At present, it is possible to make an election, in certain circumstances, allowing owners of more than one residential property to choose which property is their main residence. In this way a measure of Private Residence Relief (PRR) can be achieved for the elected property. This process of swapping properties for tax purposes achieved notoriety during the MPs’ expenses scandal when certain MPs were found to have “flipped” between properties in London and their constituency to achieve capital gains tax advantages when they sold.

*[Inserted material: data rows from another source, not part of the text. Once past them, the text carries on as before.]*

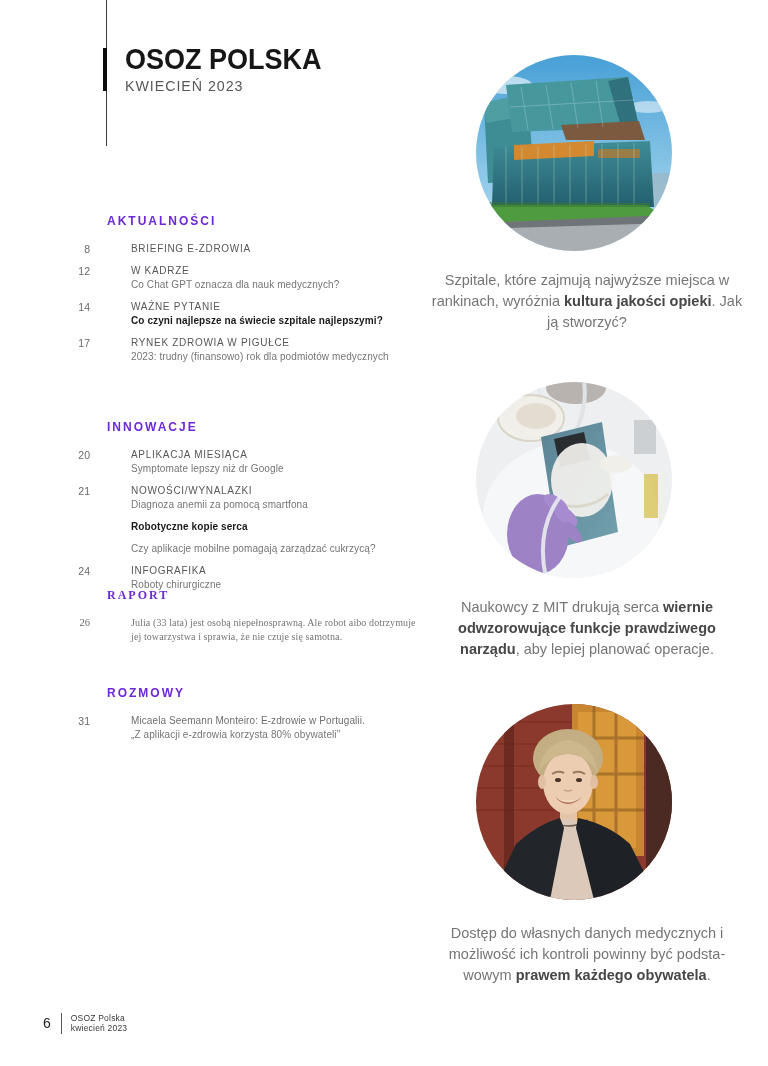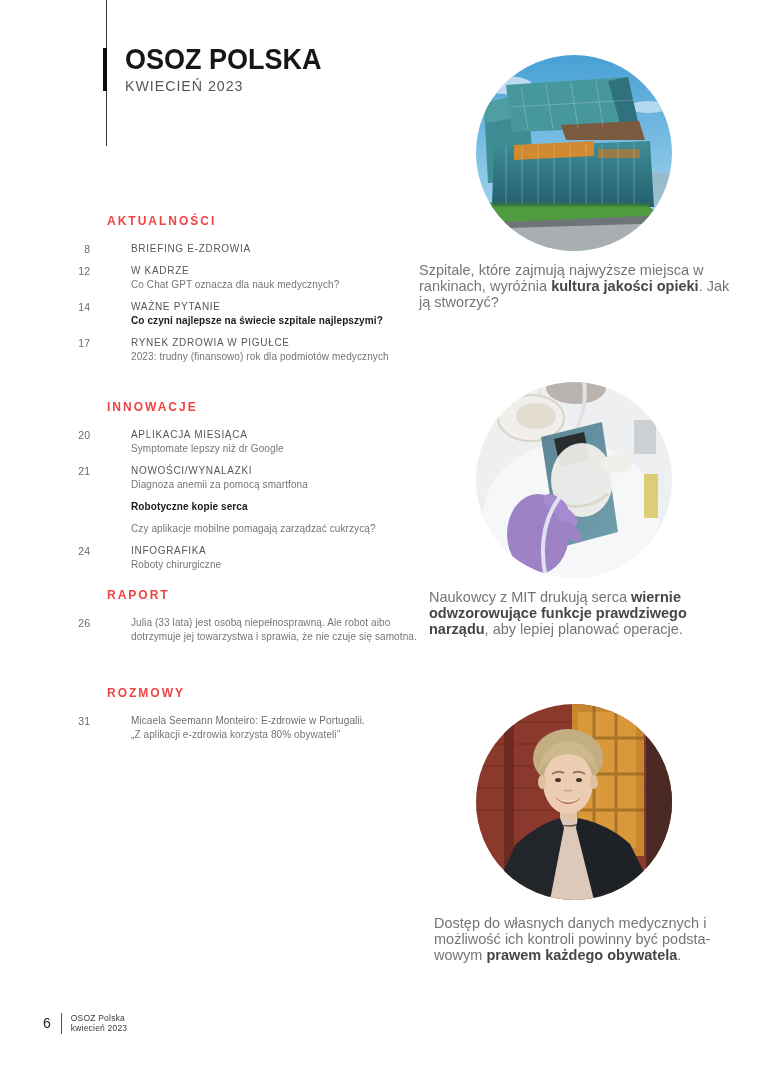--- a/index.html
+++ b/index.html
@@ -19,7 +19,7 @@
   
   .toc-section{position:absolute;left:45px;width:372px;}
   .sec-0{top:214px;} .sec-1{top:400px;} .sec-2{top:588px;} .sec-3{top:686px;}
-  .toc-heading{margin:0 0 14px 62px;font-size:12px;font-weight:bold;color:#ef4444;
+  .toc-heading{margin:0 0 14px 62px;font-size:12px;font-weight:bold;color:#6d28d9;
                letter-spacing:2px;line-height:14px;}
   .toc-row{display:flex;margin-bottom:8px;}
   .num{flex:none;width:45px;margin-right:17px;text-align:right;font-size:10.5px;

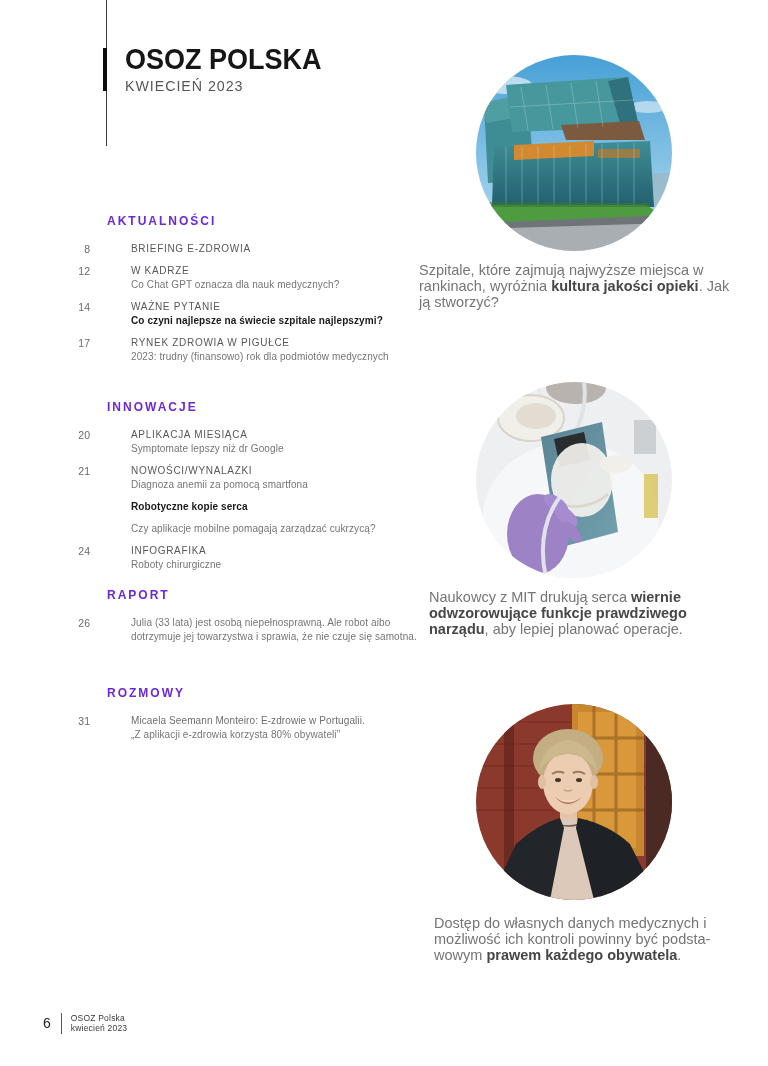--- a/index.html
+++ b/index.html
@@ -32,7 +32,7 @@
   
   .circle{position:absolute;left:476px;width:196px;height:196px;border-radius:50%;overflow:hidden;}
   .circ-0{top:55px;} .circ-1{top:382px;} .circ-2{top:704px;}
-  .caption{position:absolute;margin:4px;font-size:14.5px;line-height:16px;color:#757575;}
+  .caption{position:absolute;margin:12px;text-align:center;font-size:14.5px;line-height:21px;color:#757575;}
   .caption b{color:#474747;}
   .cap-0{left:415px;top:258px;width:320px;}
   .cap-1{left:425px;top:585px;width:300px;}

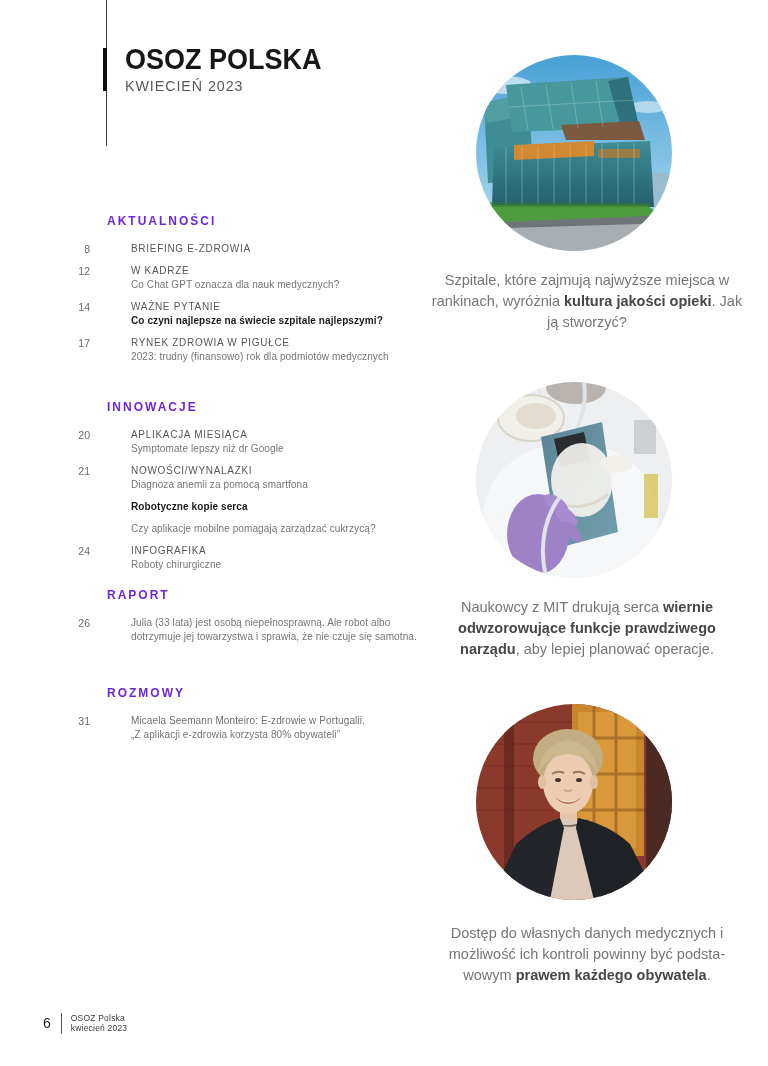--- a/index.html
+++ b/index.html
@@ -18,7 +18,7 @@
            transform:scaleX(.95);transform-origin:left top;letter-spacing:1px;}
   
   .toc-section{position:absolute;left:45px;width:372px;}
-  .sec-0{top:214px;} .sec-1{top:400px;} .sec-2{top:588px;} .sec-3{top:686px;}
+  .sec-0{top:214px;} .sec-1{top:420px;} .sec-2{top:588px;} .sec-3{top:686px;}
   .toc-heading{margin:0 0 14px 62px;font-size:12px;font-weight:bold;color:#6d28d9;
                letter-spacing:2px;line-height:14px;}
   .toc-row{display:flex;margin-bottom:8px;}

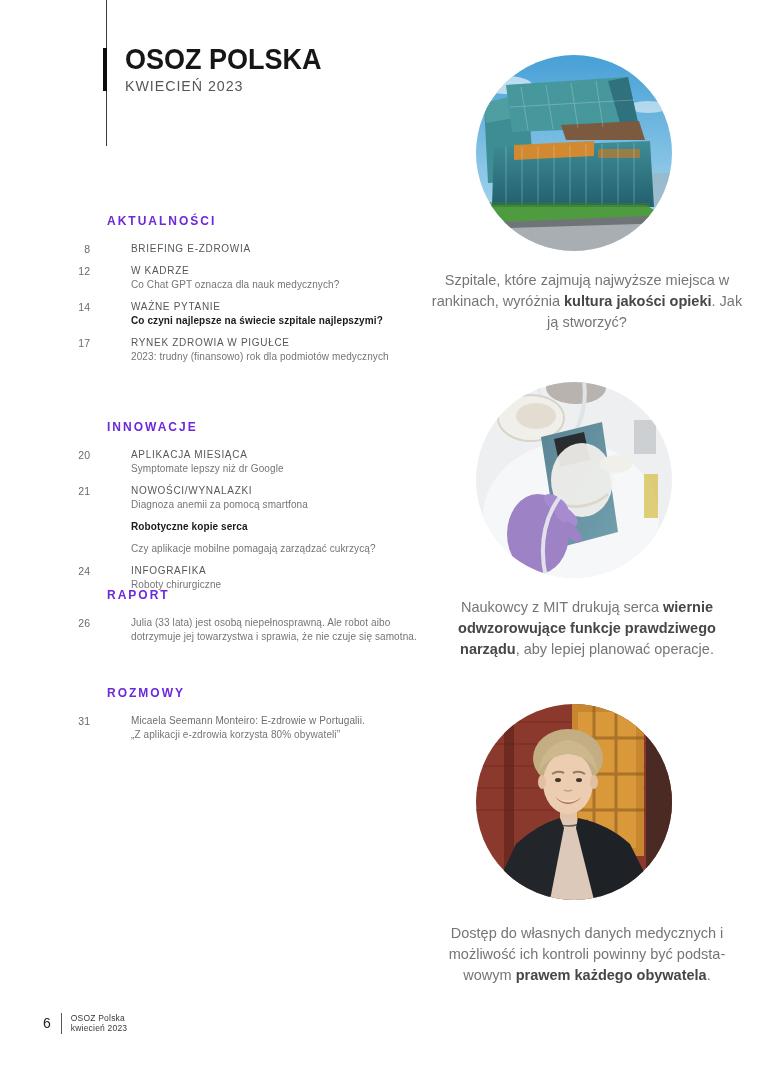--- a/index.html
+++ b/index.html
@@ -18,7 +18,7 @@
            transform:scaleX(.95);transform-origin:left top;letter-spacing:1px;}
   
   .toc-section{position:absolute;left:45px;width:372px;}
-  .sec-0{top:214px;} .sec-1{top:420px;} .sec-2{top:588px;} .sec-3{top:686px;}
+  .sec-0{top:214px;} .sec-1{top:420px;} .sec-2{top:588px;font-family:Liberation Serif, serif;} .sec-3{top:686px;}
   .toc-heading{margin:0 0 14px 62px;font-size:12px;font-weight:bold;color:#6d28d9;
                letter-spacing:2px;line-height:14px;}
   .toc-row{display:flex;margin-bottom:8px;}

HMRC have recently published a consultation document entitled “Implementing a capital gains tax charge on non-residents”. Surprisingly, section 3 of the document proposes that the present PRR election is to be scrapped for UK home owners and replaced by less advantageous rules. Here’s what the report says:

“The government is considering two possible approaches, both of which involve changes to the process by which a person can benefit from PRR. The government may:

  1. Remove the ability for a person to elect which residence is their main residence for PRR. This would mean that PRR would be limited to that property that is demonstrably the person’s main residence. The government envisages that this would build on the existing process that applies where an individual with two or more residences has not made an election. In these cases, the person’s main residence is determined by the balance of all the evidence including factors such as the address where the taxpayer’s spouse or family lives, mail is sent, and that is on the electoral roll.
  2. Replace the ability to elect with a fixed rule that identifies a person’s main residence e.g. that in which the person has been present the most for any given tax year. Depending on the test that is devised this may mean that taxpayers have to keep different or additional records.”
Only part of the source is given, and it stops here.